Es ist unübersehbar, dass sich die Gedenkstättenlandschaft in Deutschland im letzten Jahrzehnt zunehmend ausdifferenziert hat. Dies ist ein zentrales Anliegen der Gedenkstättenkonzeption des Bundes. Die vielseitigen Projektförderungen meines Hauses sollen eine Erinnerungslandschaft befördern, die die nationalsozialistischen Verbrechen und ihre Folgen gezielter ausleuchtet und dadurch ein facettenreiches Bild der komplexen Wirkungszusammenhänge vermittelt.

Beispielsweise werden nun stärker einzelne Tätergruppen dargestellt, wie bei der im April 2010 eröffneten Erinnerungs- und Gedenkstätte Wewelsburg, die Ideologie und Terror der SS dokumentiert. Neue Erkenntnisse zu Mitwisser- und Mittäterschaften im Alltag des Nationalsozialismus bietet der kürzlich eröffnete Erinnerungsort „Topf & Söhne. Die Ofenbauer von Auschwitz“, dessen Errichtung das Land Thüringen und mein Haus gemeinsam unterstützt haben.

Der rege Zuspruch, den diese Gedenk- und Erinnerungsprojekte zu Recht erfahren, belegt, dass die Menschen auch 66 Jahre nach Kriegende ein großes Interesse an der Auseinandersetzung mit der nationalsozialistischen Vergangenheit haben.

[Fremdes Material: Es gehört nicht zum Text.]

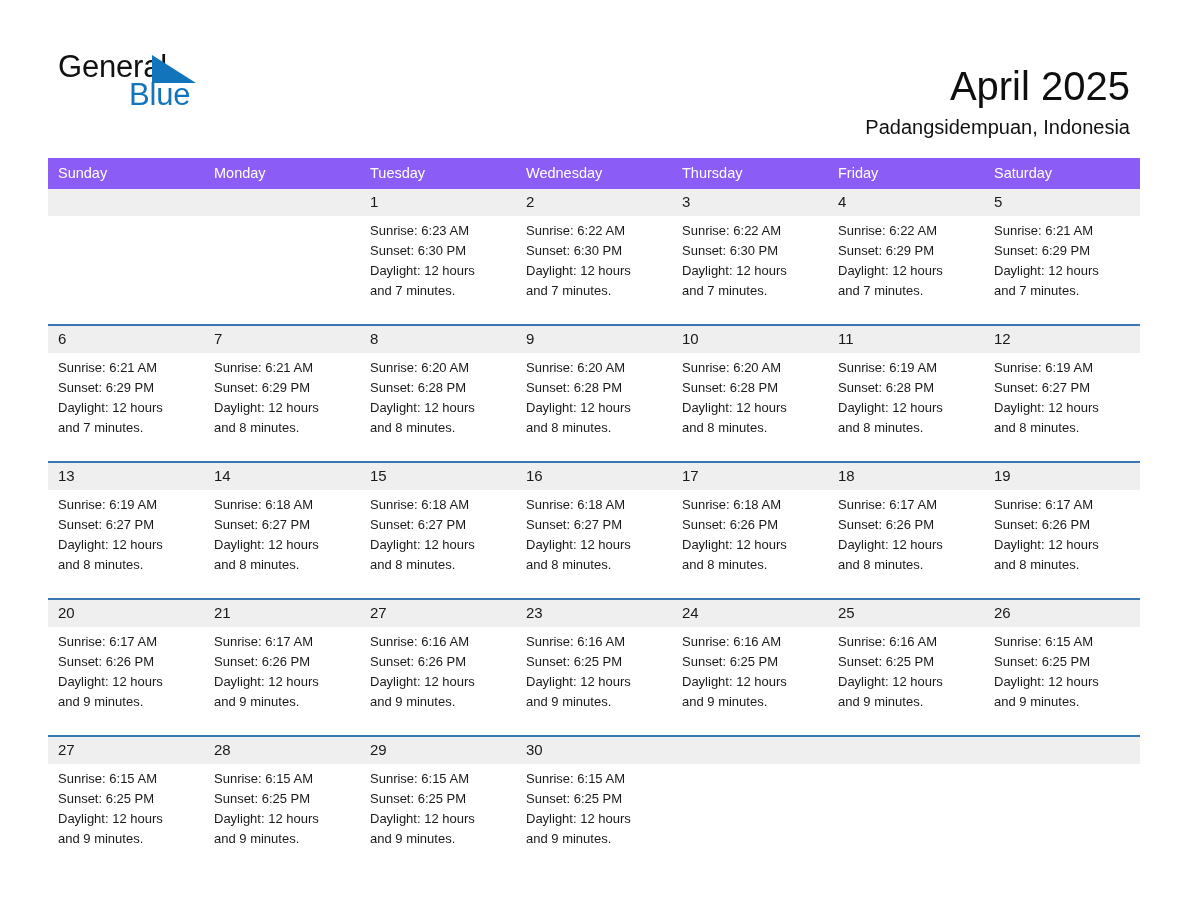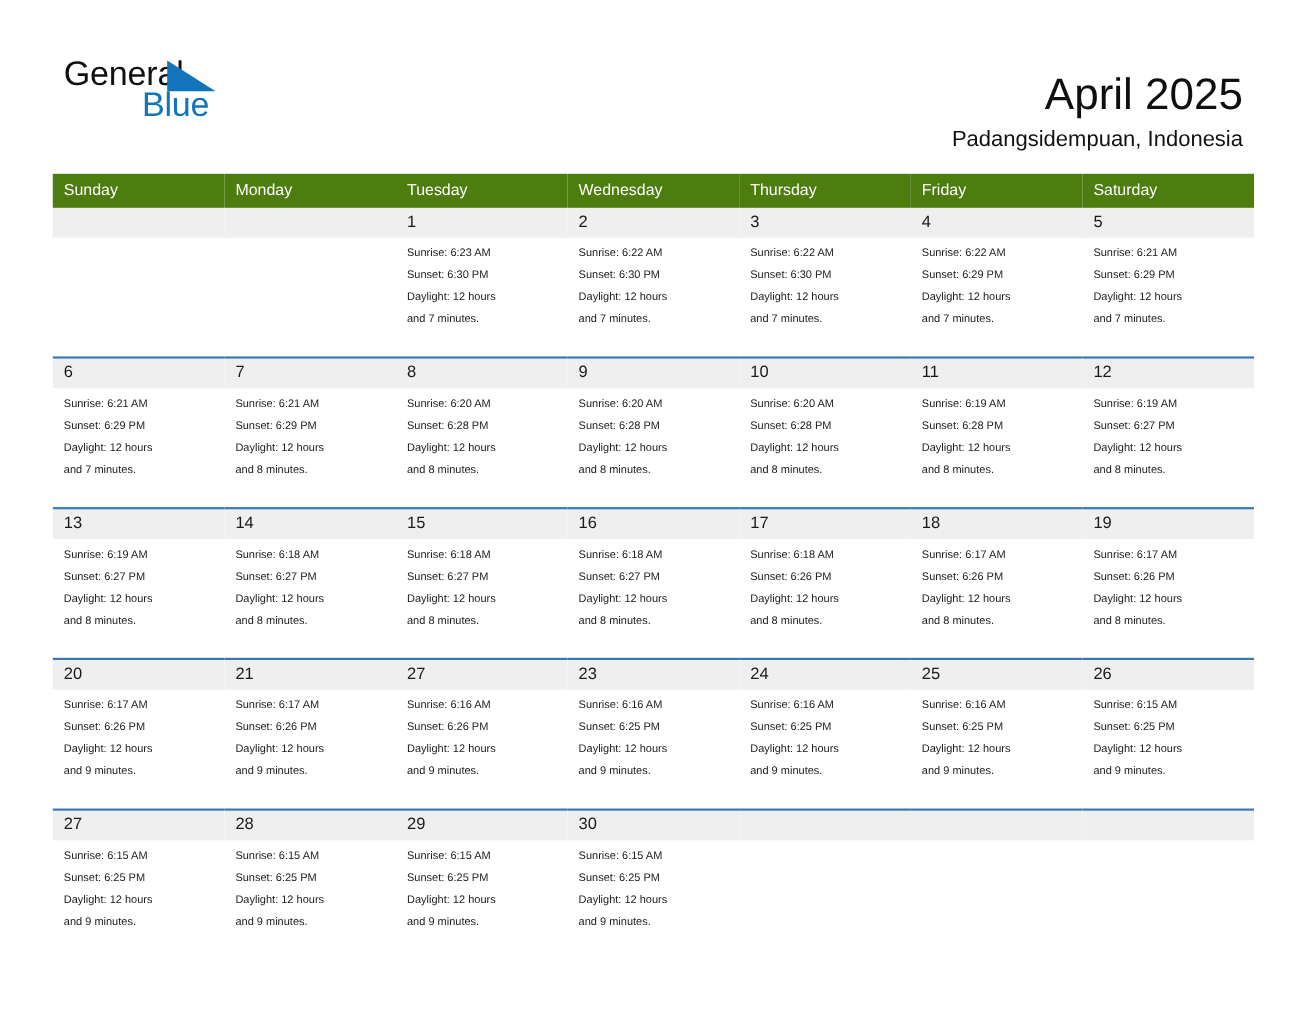"Sunday" .cal thead th { background: #4d7c0f -> #8b5cf6 }
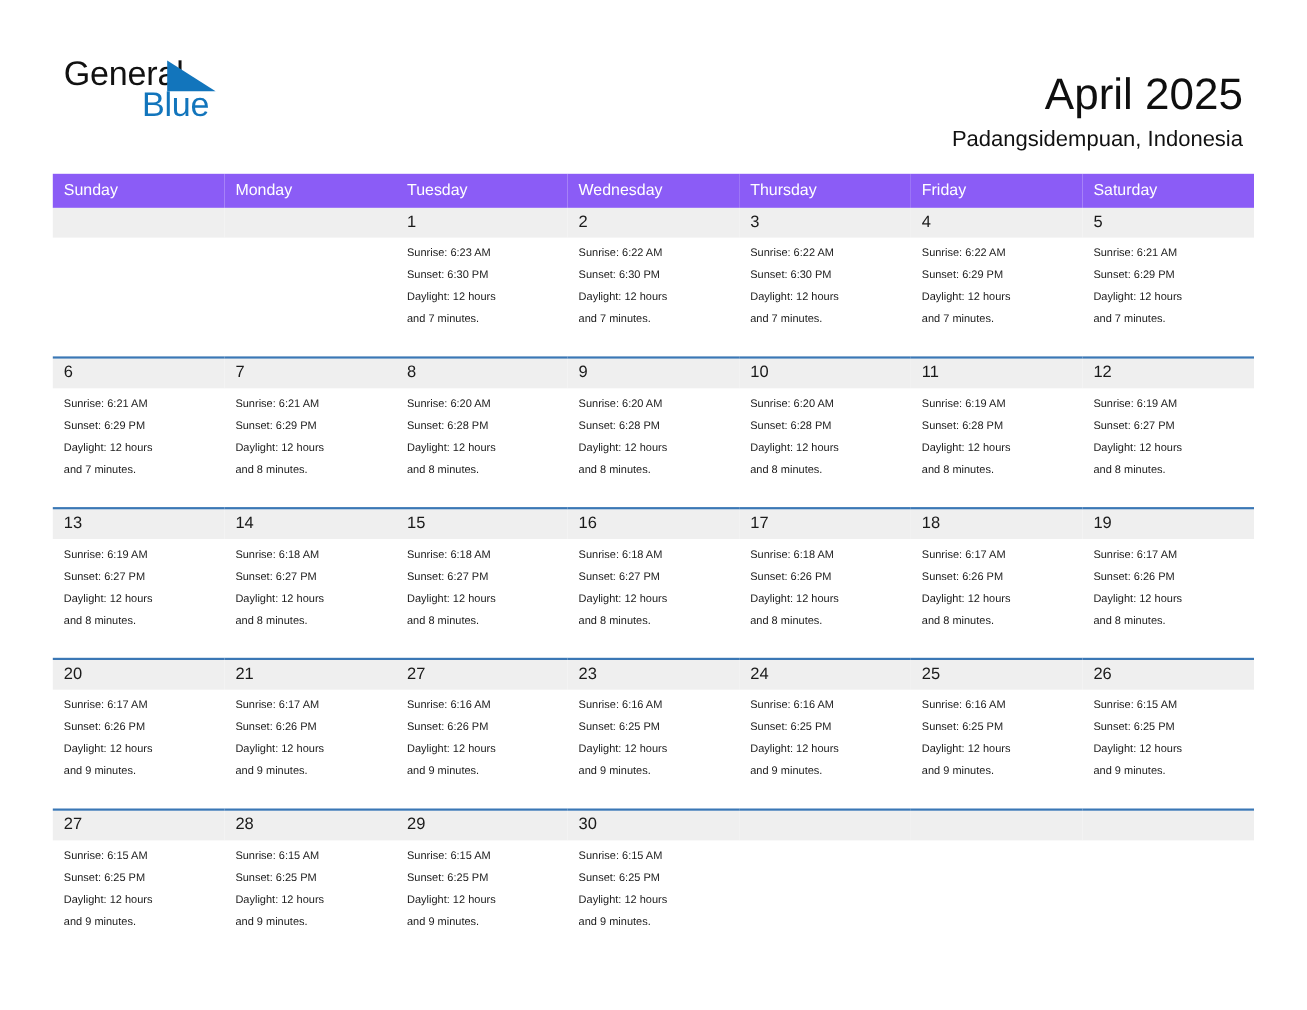"Sunrise: 6:23 AM" .details { font-size: 10px -> 13px }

Ich bin sicher, dass auch der „Denkort Bunker Valentin“ einen weiteren wichtigen Beitrag zu dieser Auseinandersetzung leisten wird. Ab morgen, am Anfang des fünfjährigen Projektes, wird nun bereits der provisorische Führungsbetrieb aufgenommen. Ich hoffe, dass viele Menschen dieses Angebot annehmen werden. Herrn Wulfekuhl und den anderen Verantwortlichen wünsche ich für die nun anstehende Umsetzung ihrer Pläne viel Erfolg.